Character Analysis
It's hard to feel sorry for Bibi Haldar at first. Yeah, she's in a terrible state so we're supposed to sympathize with her. She's got some kind of epileptic-seizure illness that's apparently incurable, and her remaining family members—her cousin Haldar and his pregnant wife—aren't exactly loving. She's dirt-poor and not exactly pretty.
But she can be really annoying. Her voice is "louder than necessary, as if she were speaking to a deaf person" (TBH 4). And she talks all the time, especially about getting a man: "Each day she unloaded her countless privations upon us, until it became unendurably apparent that Bibi wanted a man" (TBH 5).

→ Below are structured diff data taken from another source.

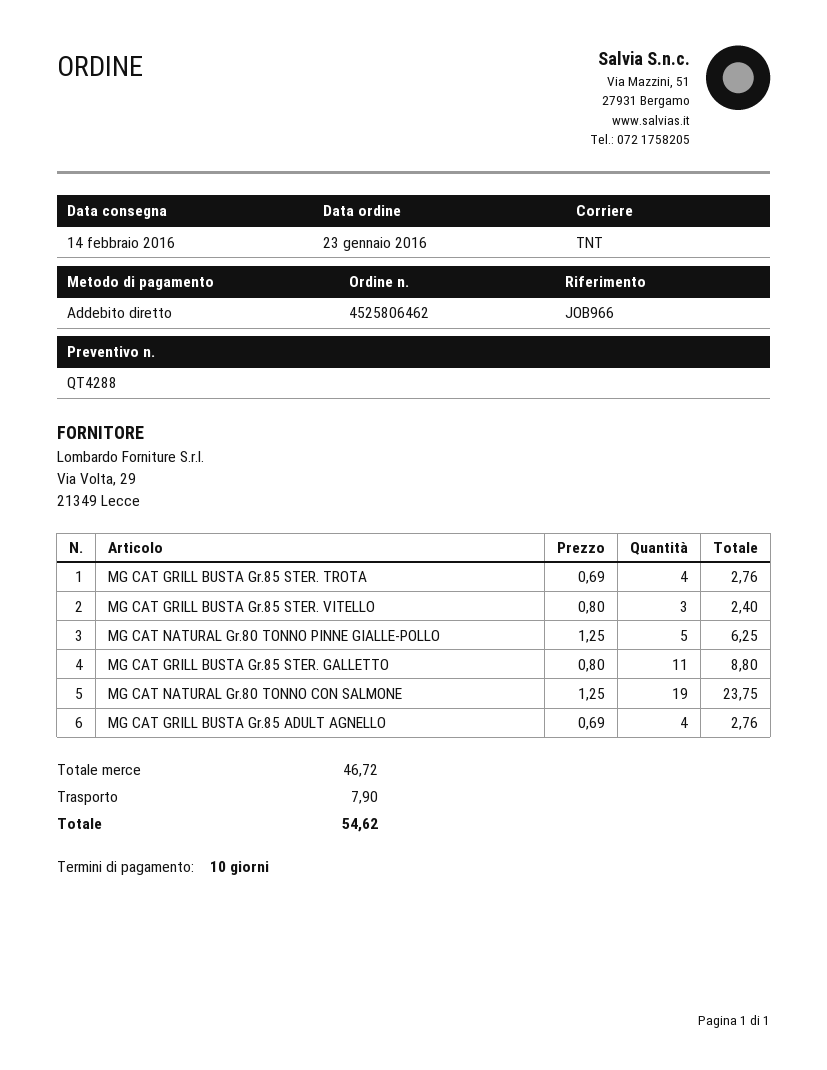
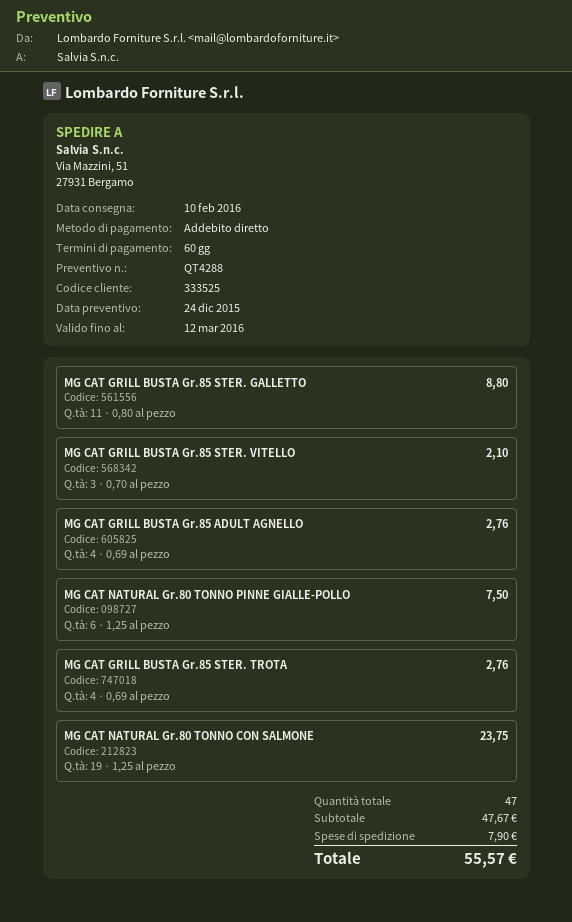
delivery date: 2016-02-14 -> 2016-02-10
payment terms: 10 days -> 60 days
MG CAT GRILL BUSTA Gr.85 STER. VITELLO: 3 x 0.80 = 2.40 -> 3 x 0.70 = 2.10
MG CAT NATURAL Gr.80 TONNO PINNE GIALLE-POLLO: 5 x 1.25 = 6.25 -> 6 x 1.25 = 7.50
subtotal: 46.72 -> 47.67
total: 54.62 -> 55.57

Bibi does change, though. First, she's kicked out of Haldar's house and to the storage room because his wife doesn't want her to "infect" the newborn with her illness. Then, Haldar abandons her completely because he moves away. All of that drives Bibi "into a deep and prolonged silence" (TBH 41), a silence she never fully recovers from since—not long after—a rapist impregnates her.
You'd think becoming pregnant through rape would make the already not-so-stable Bibi go insane or retreat completely from society. Instead, she turns into a practical, resourceful (she takes over Haldar's empty store), committed, working single mother. In other words, Bibi's character is full of surprises.